To many, the lake analogy affords a serene image of lazy
afternoons of sailing and fishing; but it is deceptive nonetheless. Are things
best discovered by using simple tags, are these controlled? Are unique
relations the key in identifying special objects? Is it a particular tangle of
linked things that help fish out a prize catch? Do large assemblages of
multiple facts come out whole in a meaningful way, or is it a jumble of stringy
facts? It is not a far stretch to conjure up the thought of an Edmund
Fitzgerald
-size
data wreck if one does not take the time to structure the inserted data. Some
things dumped into the lake may never see the light of day again. Is data depth
now become a good thing or a bad thing? In this article, we will take a deeper
dive into the challenges facing data aggregation and struxturing, and some new
ideas of how to better organize growing and evolving data resources.

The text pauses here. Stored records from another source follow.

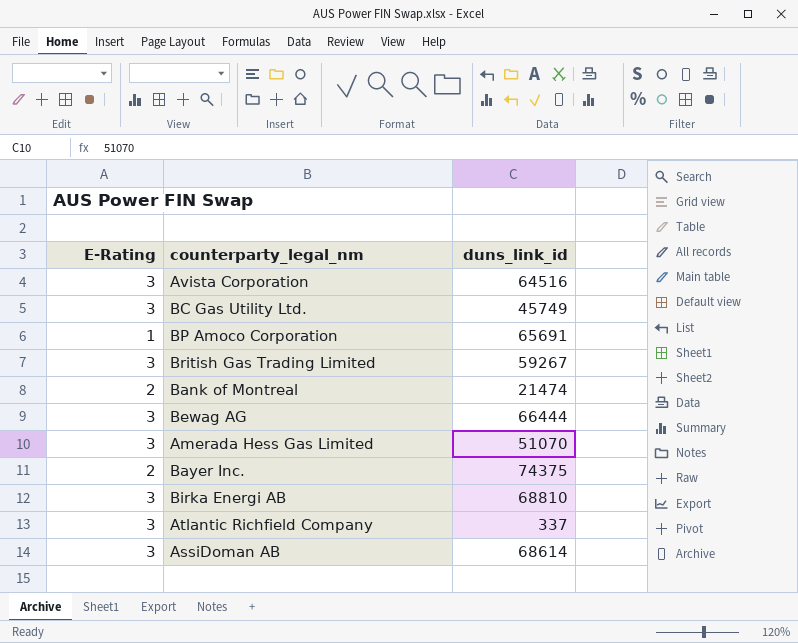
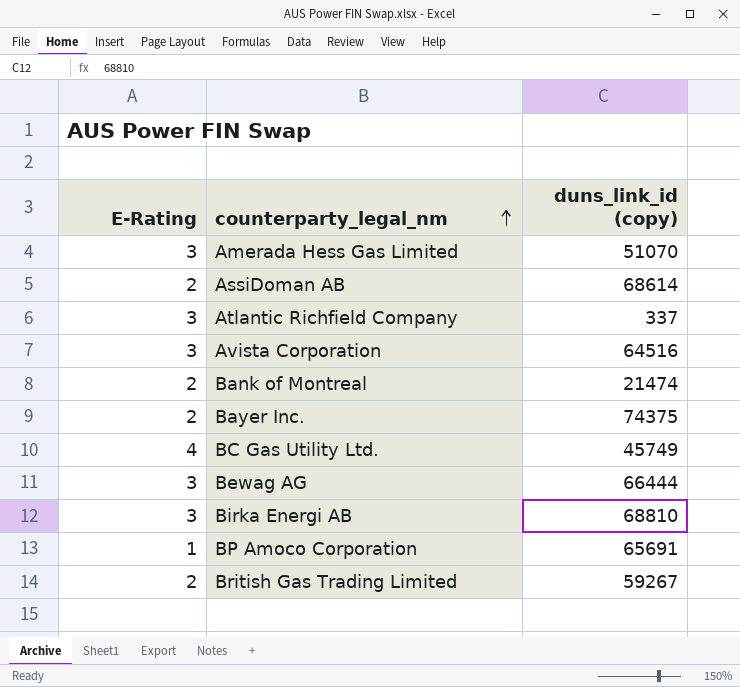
row order: none -> counterparty_legal_nm ascending
column name: duns_link_id -> duns_link_id (copy)
AssiDoman AB | E-Rating: 3 -> 2
BC Gas Utility Ltd. | E-Rating: 3 -> 4
British Gas Trading Limited | E-Rating: 3 -> 2

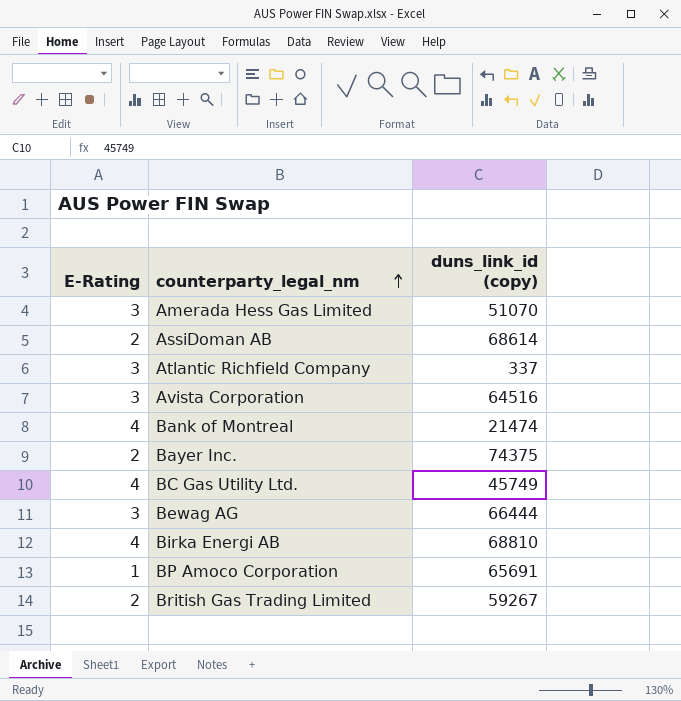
Bank of Montreal | E-Rating: 2 -> 4
Birka Energi AB | E-Rating: 3 -> 4

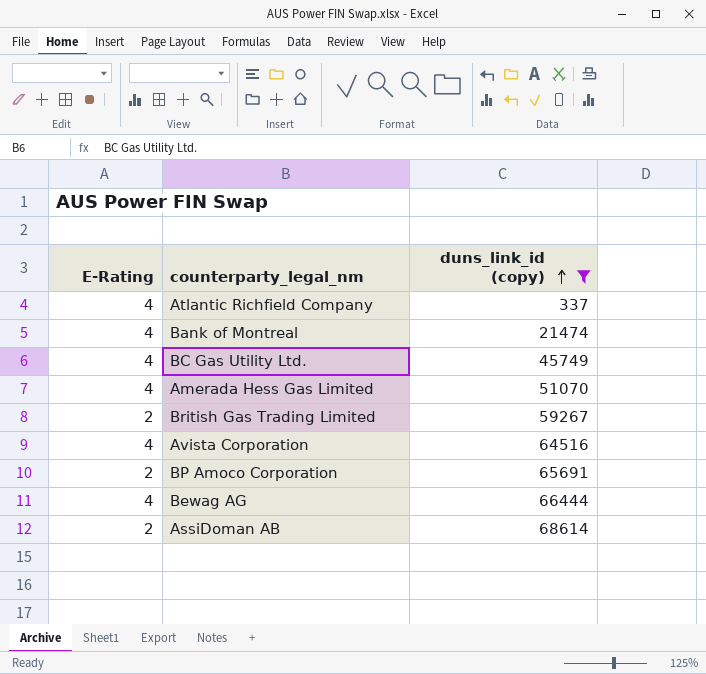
filter: none -> duns_link_id (copy) <= 68614
row order: counterparty_legal_nm ascending -> duns_link_id (copy) ascending
Atlantic Richfield Company | E-Rating: 3 -> 4
Amerada Hess Gas Limited | E-Rating: 3 -> 4
Avista Corporation | E-Rating: 3 -> 4
BP Amoco Corporation | E-Rating: 1 -> 2
Bewag AG | E-Rating: 3 -> 4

A concept that was introduced in a previous article, is the
Yoneda lemma (abstract algebras), which formally ties all records of entities
(including keys) from any table to each other to create one large network of composite
relations. It makes it possible to define a query algebra (e.g., SQL, SPARQL)

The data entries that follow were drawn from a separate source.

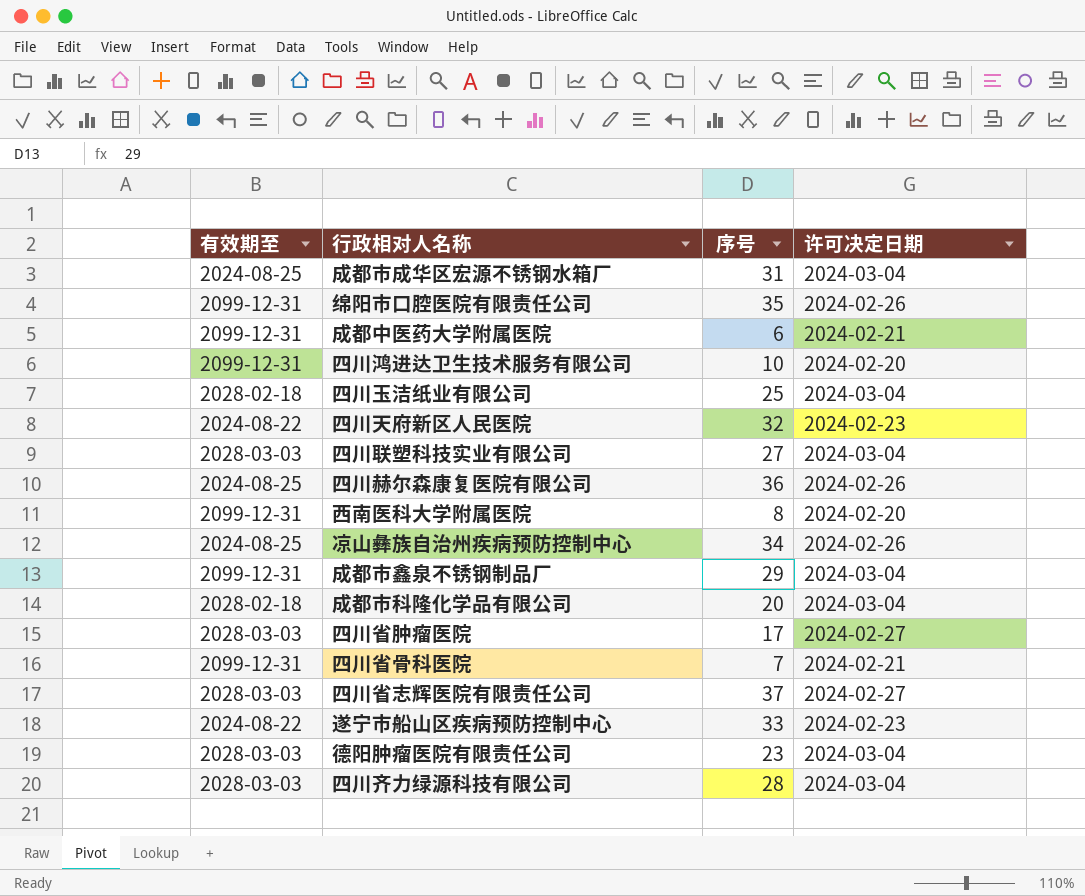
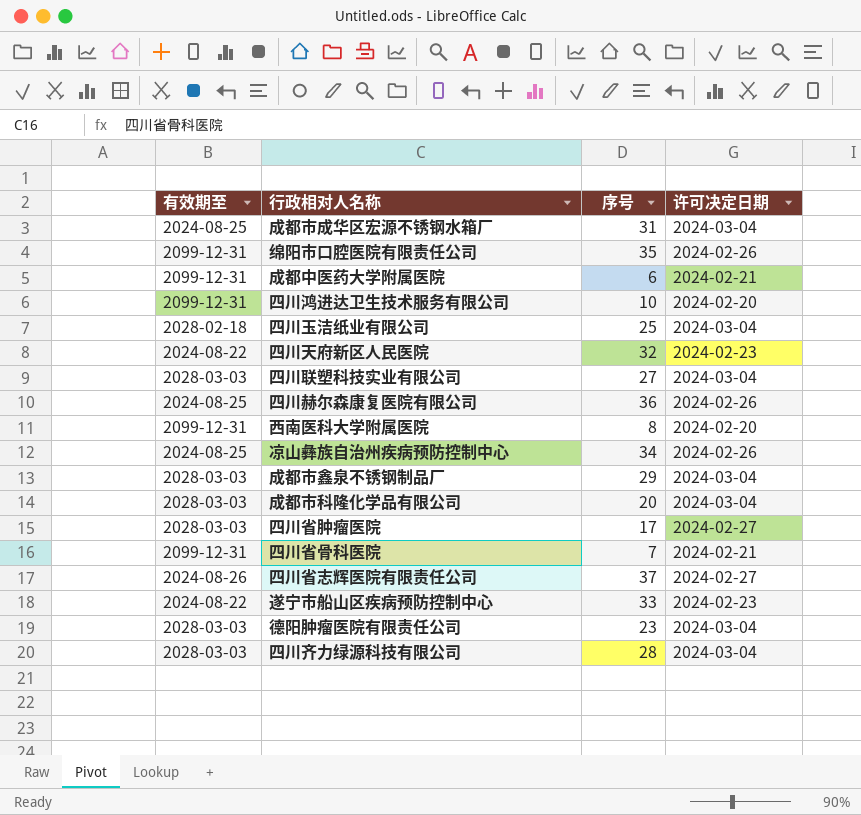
成都市鑫泉不锈钢制品厂 | 有效期至: 2099-12-31 -> 2028-03-03
成都市科隆化学品有限公司 | 有效期至: 2028-02-18 -> 2028-03-03
四川省志辉医院有限责任公司 | 有效期至: 2028-03-03 -> 2024-08-26

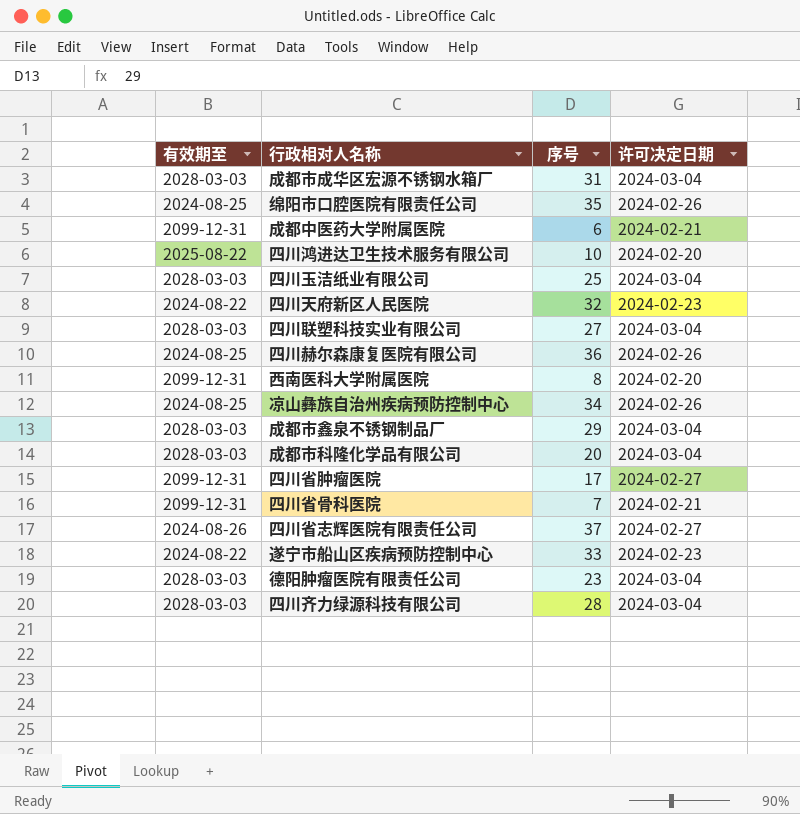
成都市成华区宏源不锈钢水箱厂 | 有效期至: 2024-08-25 -> 2028-03-03
绵阳市口腔医院有限责任公司 | 有效期至: 2099-12-31 -> 2024-08-25
四川鸿进达卫生技术服务有限公司 | 有效期至: 2099-12-31 -> 2025-08-22
四川玉洁纸业有限公司 | 有效期至: 2028-02-18 -> 2028-03-03
四川省肿瘤医院 | 有效期至: 2028-03-03 -> 2099-12-31

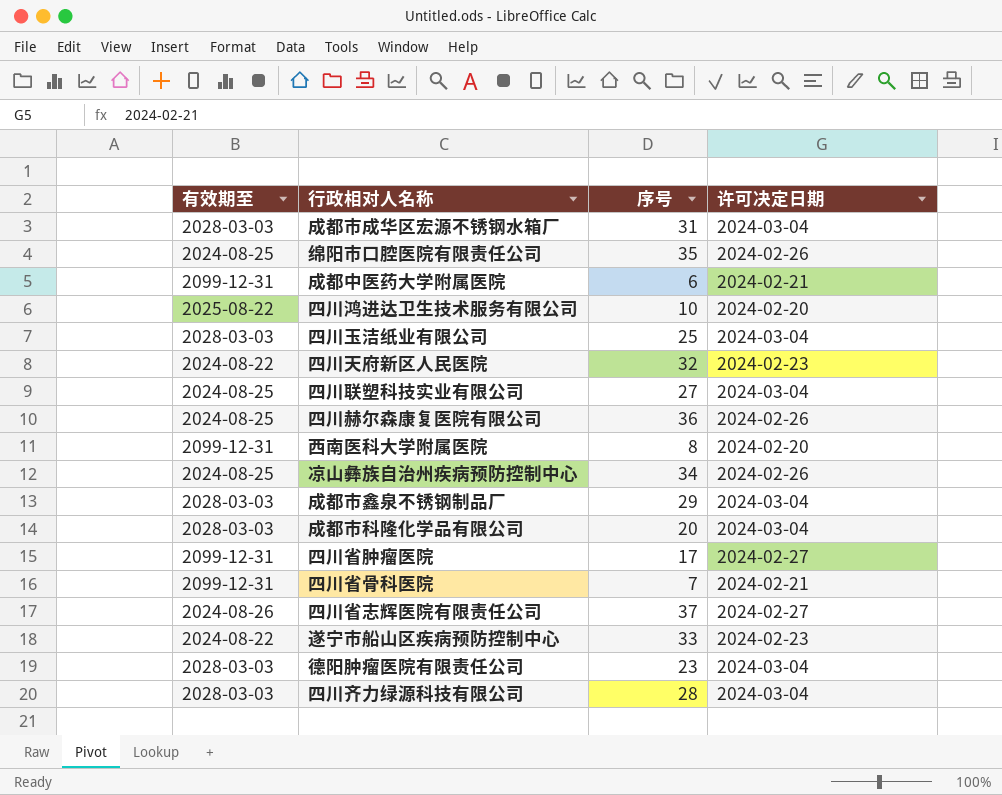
四川联塑科技实业有限公司 | 有效期至: 2028-03-03 -> 2024-08-25

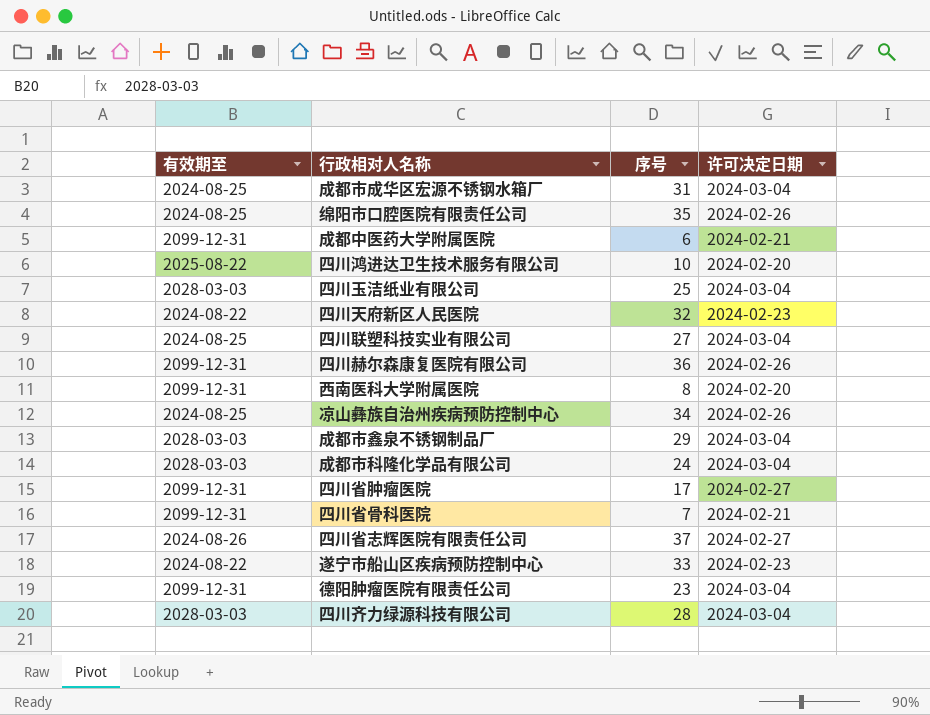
成都市成华区宏源不锈钢水箱厂 | 有效期至: 2028-03-03 -> 2024-08-25
四川赫尔森康复医院有限公司 | 有效期至: 2024-08-25 -> 2099-12-31
成都市科隆化学品有限公司 | 序号: 20 -> 24
德阳肿瘤医院有限责任公司 | 有效期至: 2028-03-03 -> 2099-12-31

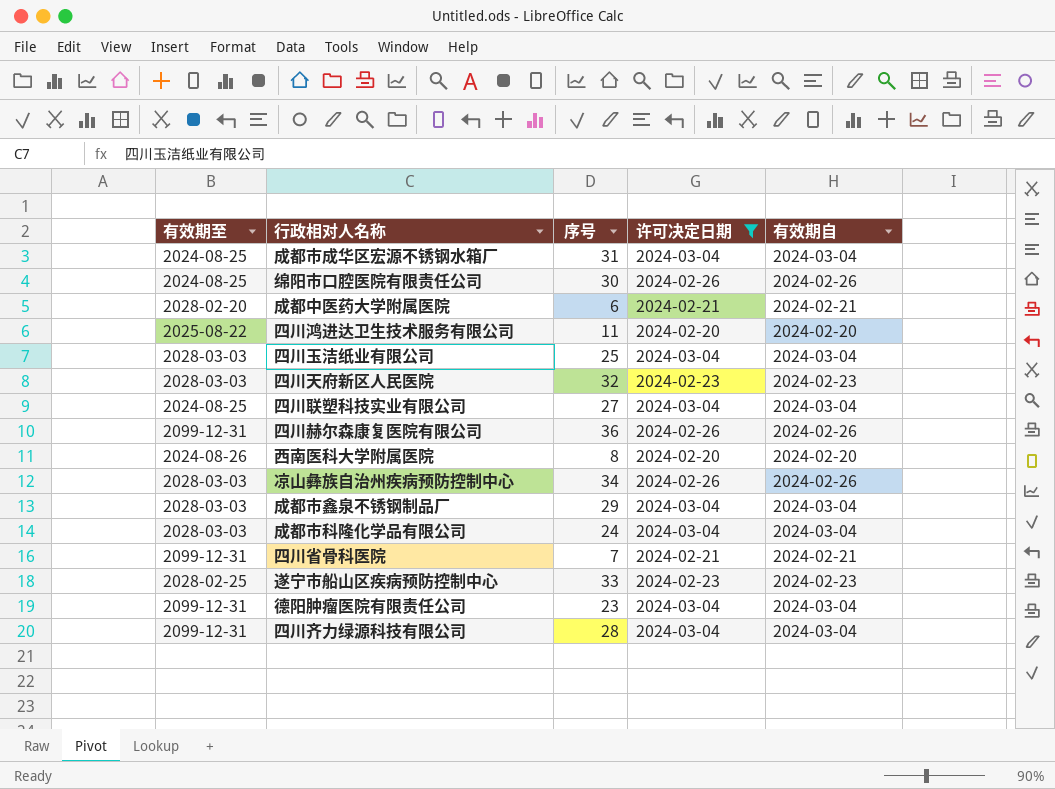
filter: none -> 许可决定日期 != 2024-02-27
column 有效期自 | position: none -> 5
绵阳市口腔医院有限责任公司 | 序号: 35 -> 30
成都中医药大学附属医院 | 有效期至: 2099-12-31 -> 2028-02-20
四川鸿进达卫生技术服务有限公司 | 序号: 10 -> 11
四川天府新区人民医院 | 有效期至: 2024-08-22 -> 2028-03-03
西南医科大学附属医院 | 有效期至: 2099-12-31 -> 2024-08-26
凉山彝族自治州疾病预防控制中心 | 有效期至: 2024-08-25 -> 2028-03-03
遂宁市船山区疾病预防控制中心 | 有效期至: 2024-08-22 -> 2028-02-25
四川齐力绿源科技有限公司 | 有效期至: 2028-03-03 -> 2099-12-31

that works with any schema for a dataset. In the case of data lakes, this
foundation is missing or at least has not been formally introduced, so a large
uncertainty exists on what the formal basis will be to ensure data integrity
for insertions, updates and queries. Currently data lakes appear to be a convenient
option for handling large influx of datasets, coming in varied, disjoint
structural forms. Sean Martin of Cambridge Semantics said of current efforts
[1]: “We see customers creating big data graveyards, dumping everything into
HDFS [Hadoop Distributed File System] and hoping to do something with it down
the road. But then they just lose track of what’s there”.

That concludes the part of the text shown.